Sabemos que a CIA segue a atuar. O Wikileaks revela como opera a rede de
informações (com apoio na mídia, inclusive brasileira, que tenta revereter a
“onda vermelha” na América do Sul). É fato que, à direita paraguaia,
interessava sobremaneira ter um ou vários cadáveres à mão – para colocar na
conta de Lugo.

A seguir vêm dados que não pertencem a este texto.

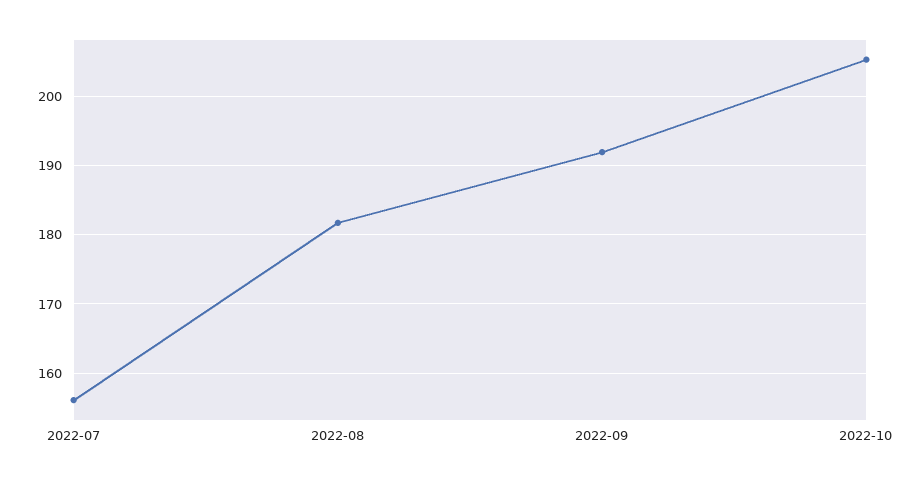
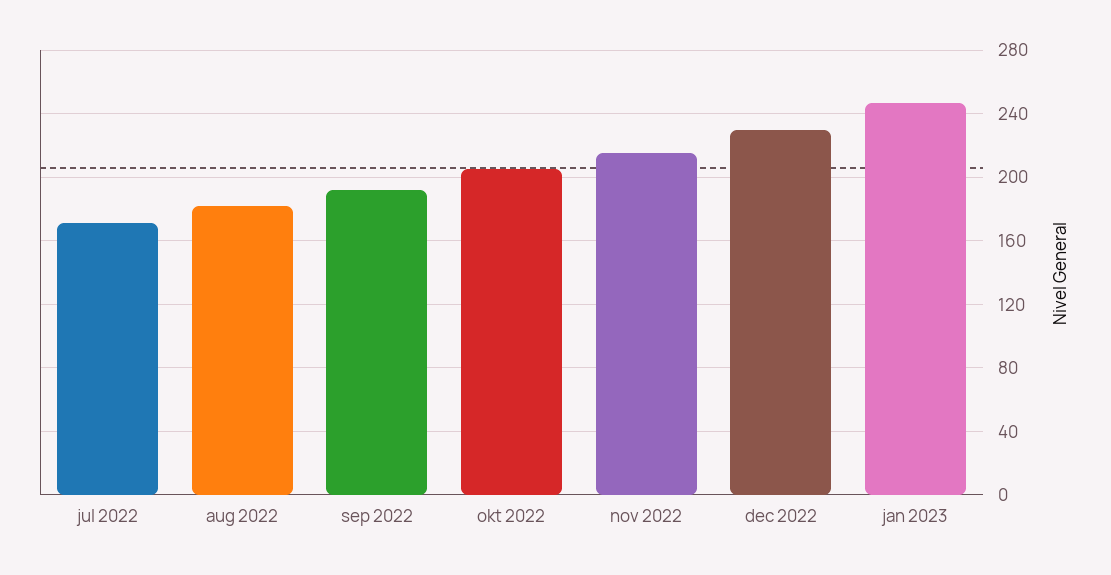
2022-07: 156 -> 170
nov 2022: none -> 215
dec 2022: none -> 230
jan 2023: none -> 245

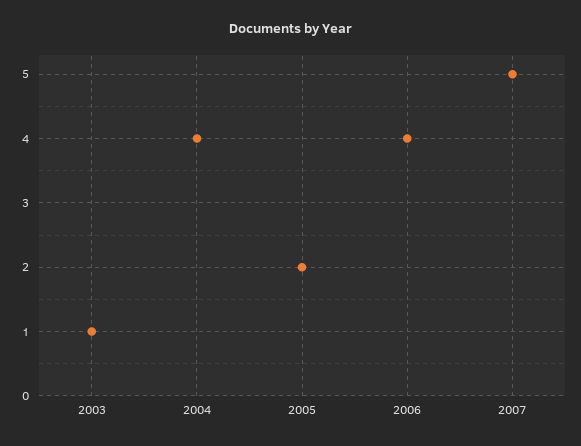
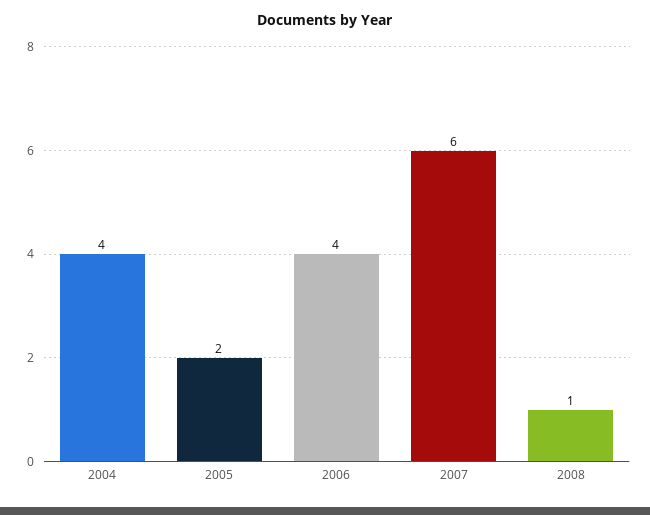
2003: 1 -> none
2007: 5 -> 6
2008: none -> 1

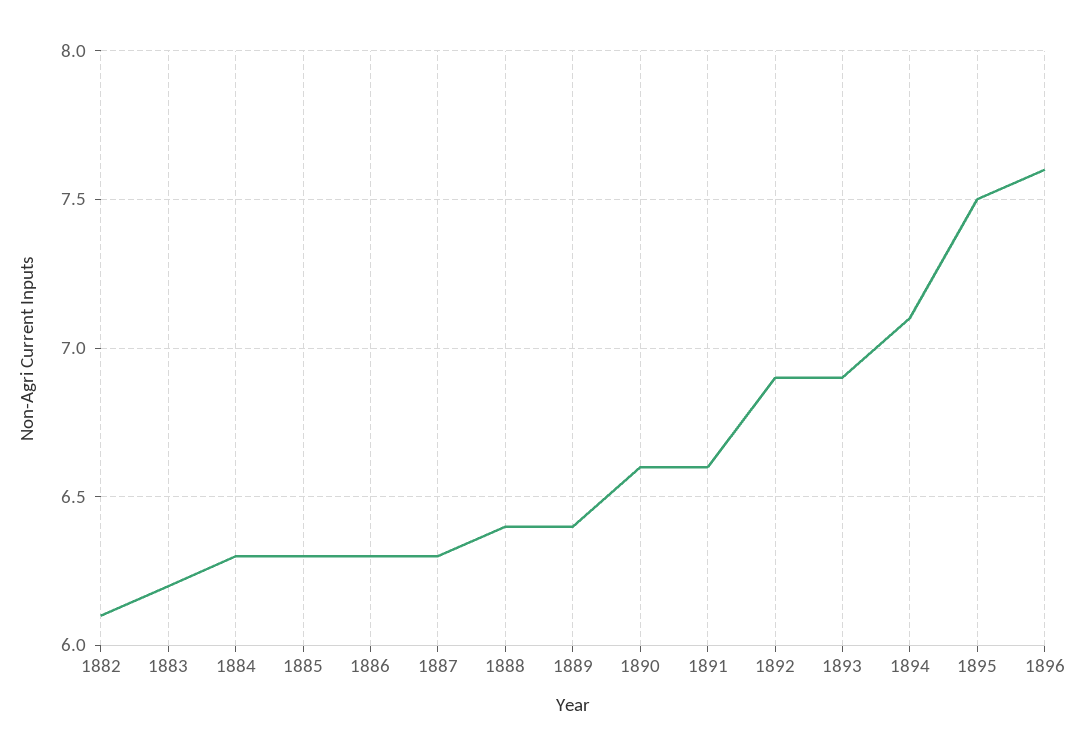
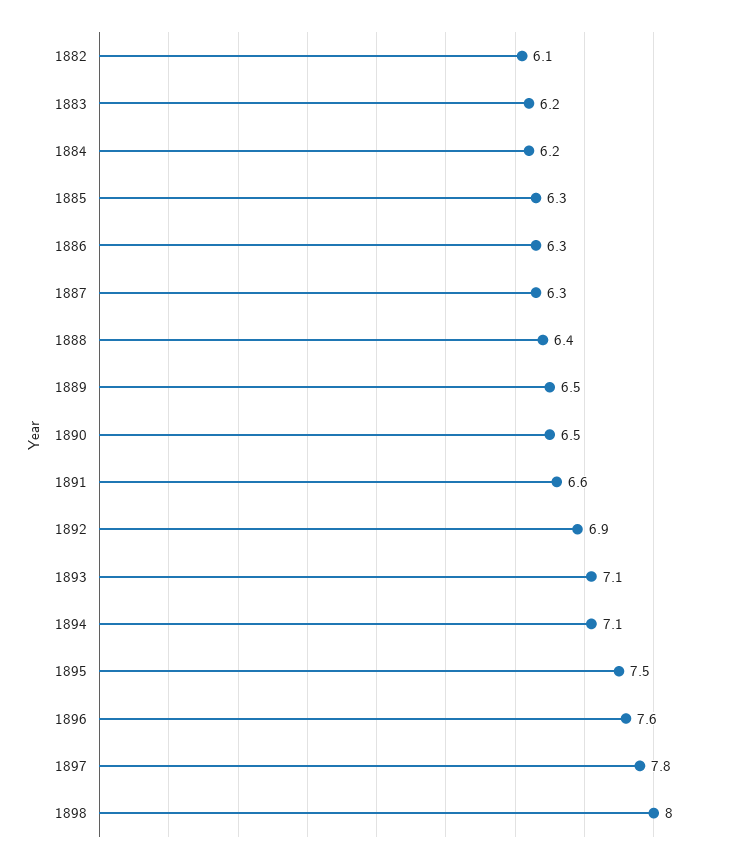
1884: 6.3 -> 6.2
1889: 6.4 -> 6.5
1890: 6.6 -> 6.5
1893: 6.9 -> 7.1
1897: none -> 7.8
1898: none -> 8

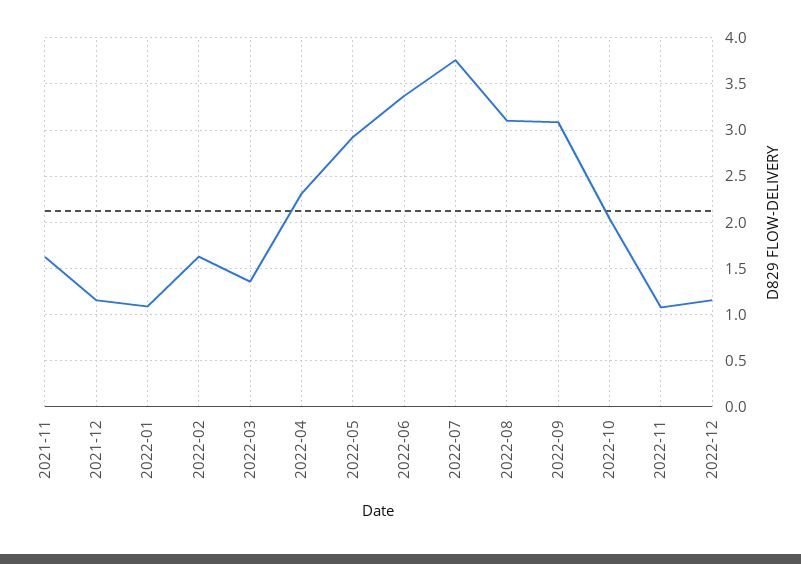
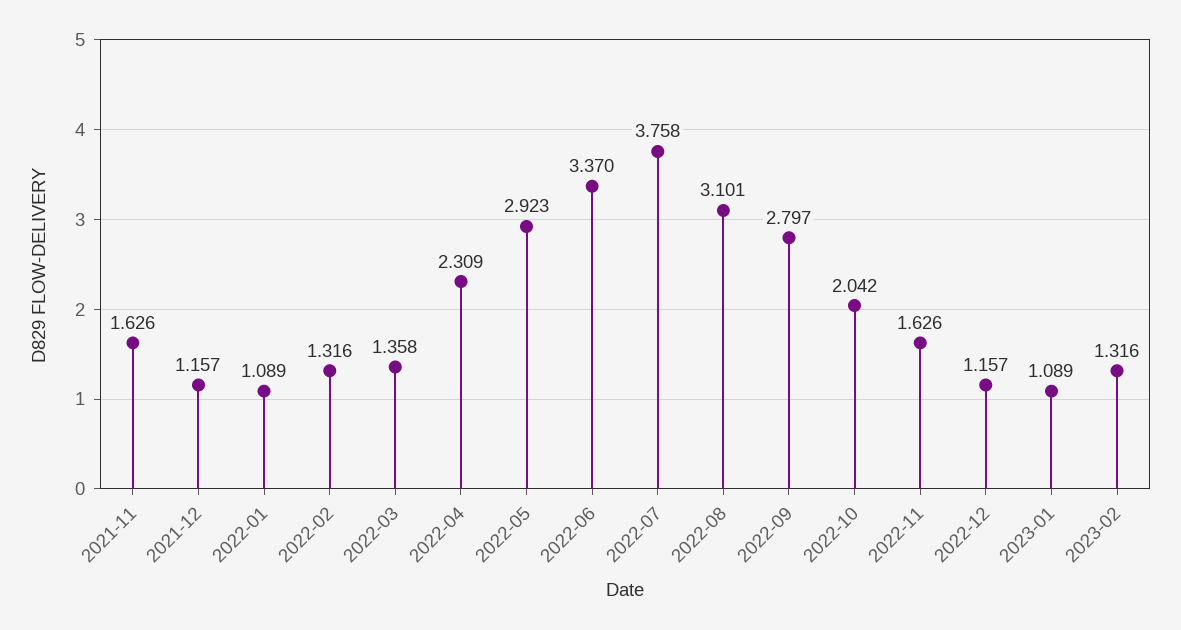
2022-02: 1.6 -> 1.316
2022-09: 3.1 -> 2.797
2022-11: 1.1 -> 1.626
2023-01: none -> 1.089
2023-02: none -> 1.316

Como se o presidente, e não a histórica concentração de terras
no país vizinho, fosse o cupado pelos confrontos agrários e a instabilidade no
campo.
Fernando Lugo: ele vai resistir? |
Um ex-bispo,
acusado ao mesmo tempo de subversão e de traição ao princípio católico do
celibato, parece ser o “elo mais fraco” perfeito para uma direita acuada na
América do Sul.
O libelo
acusatório contra Lugo é uma piada, parece escrito pelo professor Hariovaldo.
Mas na Venezuela, em 2002, os discursos dos golpistas também pareciam uma
piada. E, se não fosse a reação popular, Chávez estaria exilado ou morto.Resta saber se
Lugo terá a grandeza e a firmeza de Chávez. E mais que isso: se contará
com apoio popular efetivo para reverter o golpe “hondurenho” desfechado pelo
Parlamento. Apoio diplomático ele tem. A UNASUL está com Lugo. Mas Zelaya
também teve todo esse apoio. E perdeu.
Do outro lado há o
peso histórico da direita, que dialoga diretamente com Washington, na
tentativa de iniciar a reversão da onda vermelha na América do Sul.
O Paraguai será o
elo mais fraco a se romper? Ou a direita morrerá cercada no Parlamento – feito
Guevara no interior boliviano? É a história que se escreverá nas ruas de
Assunção e no interior do país vizinho.